Hierarchy of canons of claim construction: In the hierarchy of canons of claim construction, prosecution history disclaimer trumps the presumption of claim differentiation: "Our cases make clear  that where found, prosecution history disclaimer can overcome the presumption of claim differentiation." Id. at 12 (note that the court said "can overcome," leaving open a door for cirucumstances in which it might not).
Dissent: Writing in dissent, Judge Plager disagreed that this was an instance of prosecution history disclaimer. "[T]he give-and-take that is often part of the process of negotiation between an examiner and an applicant may result in less-than-clear understandings, as happened here. Making too much of such ambiguous statements 'does not advance the patent’s notice function or justify public reliance.'" Slip Op. at 16. For Judge Plager, the question is thus "whether the prosecution history makes it clear that using RITUXAN® [Biogen's branded version of rituximab]-like antibodies is the only way to practice the claimed invention, and that no other antibodies can be used." Id. In his view, the above quoted statements fail to meet the "clear and unmistakable" standard required for prosecution history estoppel.

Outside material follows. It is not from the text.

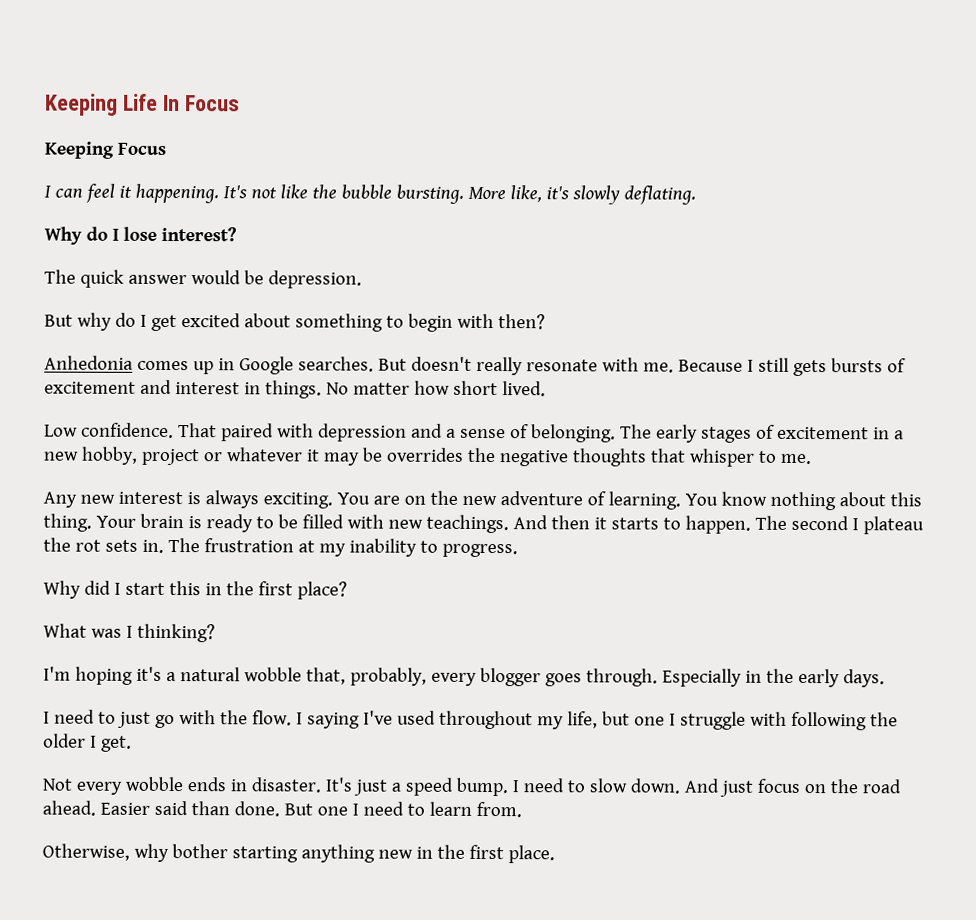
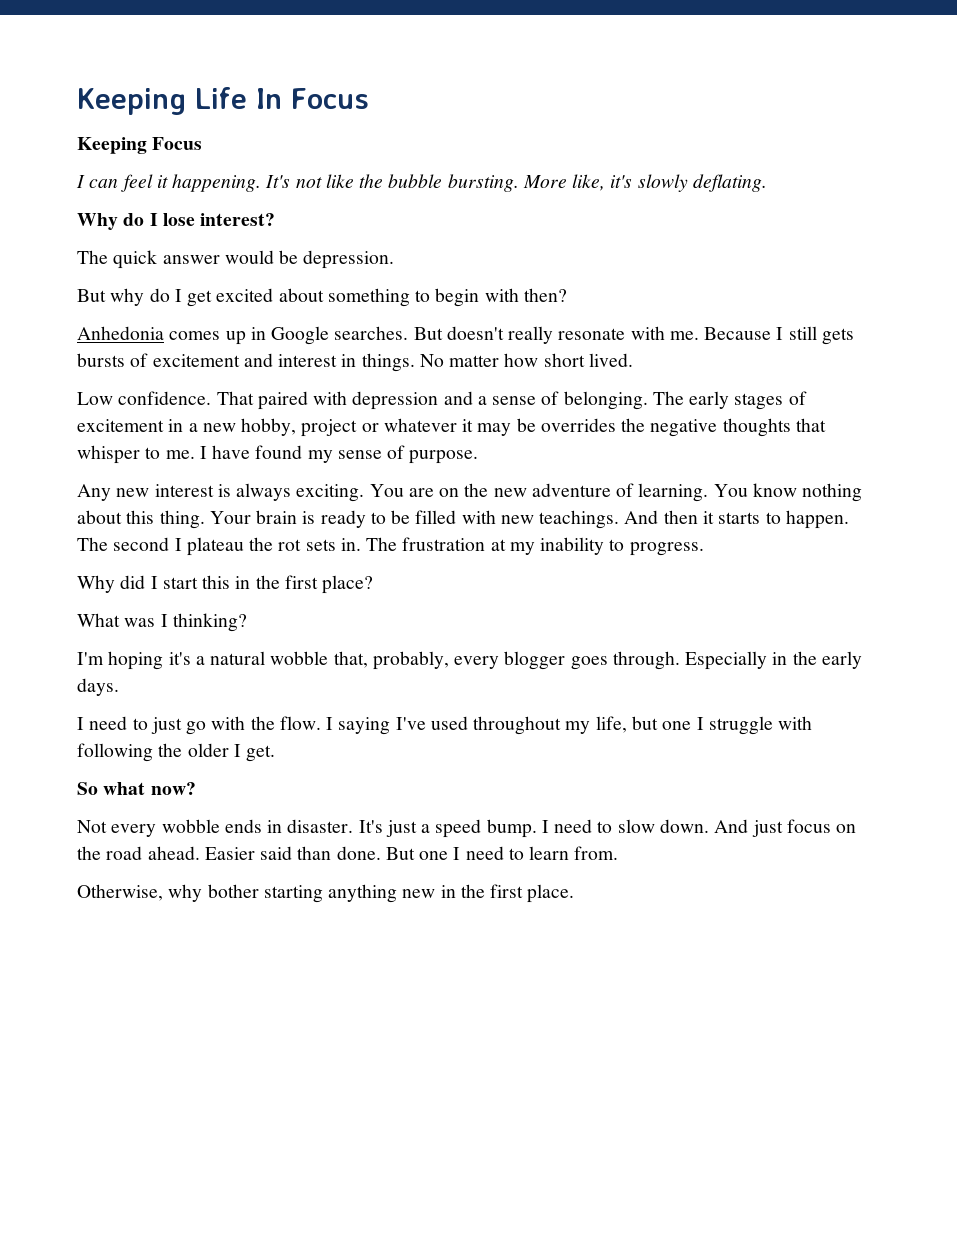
(812, 459) none -> [199,445,479,464] I have found my sense of purpose.
(132, 743) none -> [77,782,196,795] // So what now?

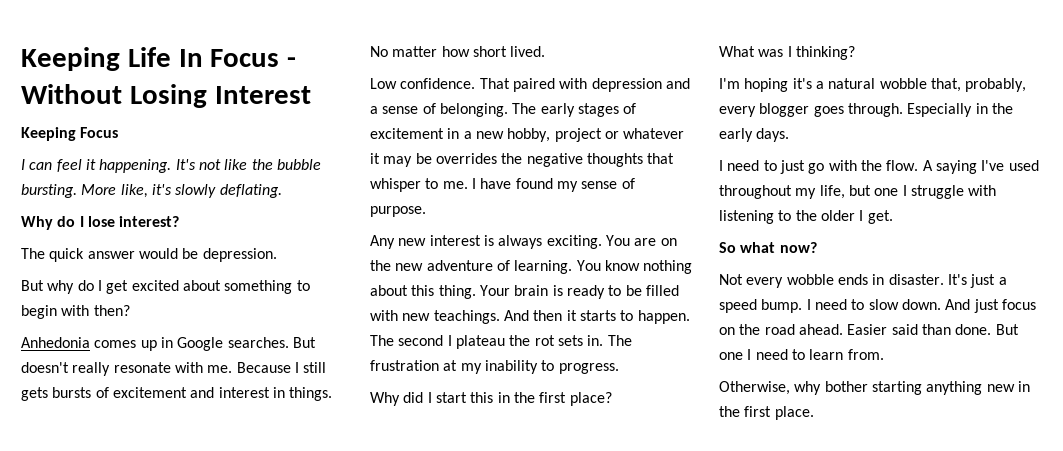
(369, 98) none -> [287,57,297,67] [21,84,311,108] - Without Losing Interest
[326,717,334,730] I -> [922,160,933,171] A
[77,743,153,762] following -> [719,210,792,224] listening to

The avoided question: By affirming the district court's claim construction, the CAFC avoided a battle over an extremely challenging issue: enablement in the context of after arising technologies and knowledge. Biogen's proposed construction was "an antibody that binds to a cell surface CD20 antigen." This construction would presumably encompass methods using antibodies that bind to the larger epitope (which Biogen discovered) as well as antibodies that bind to the smaller epitope (which Biogen did not). Since enablement is determined as of the filing date, this presents the classic patent law hypothetical: Inventor X invents one way of curing a type of cancer and then claims simply "a cure for cancer." Should inventor X be entitled to the claim? She's cured cancer, after all.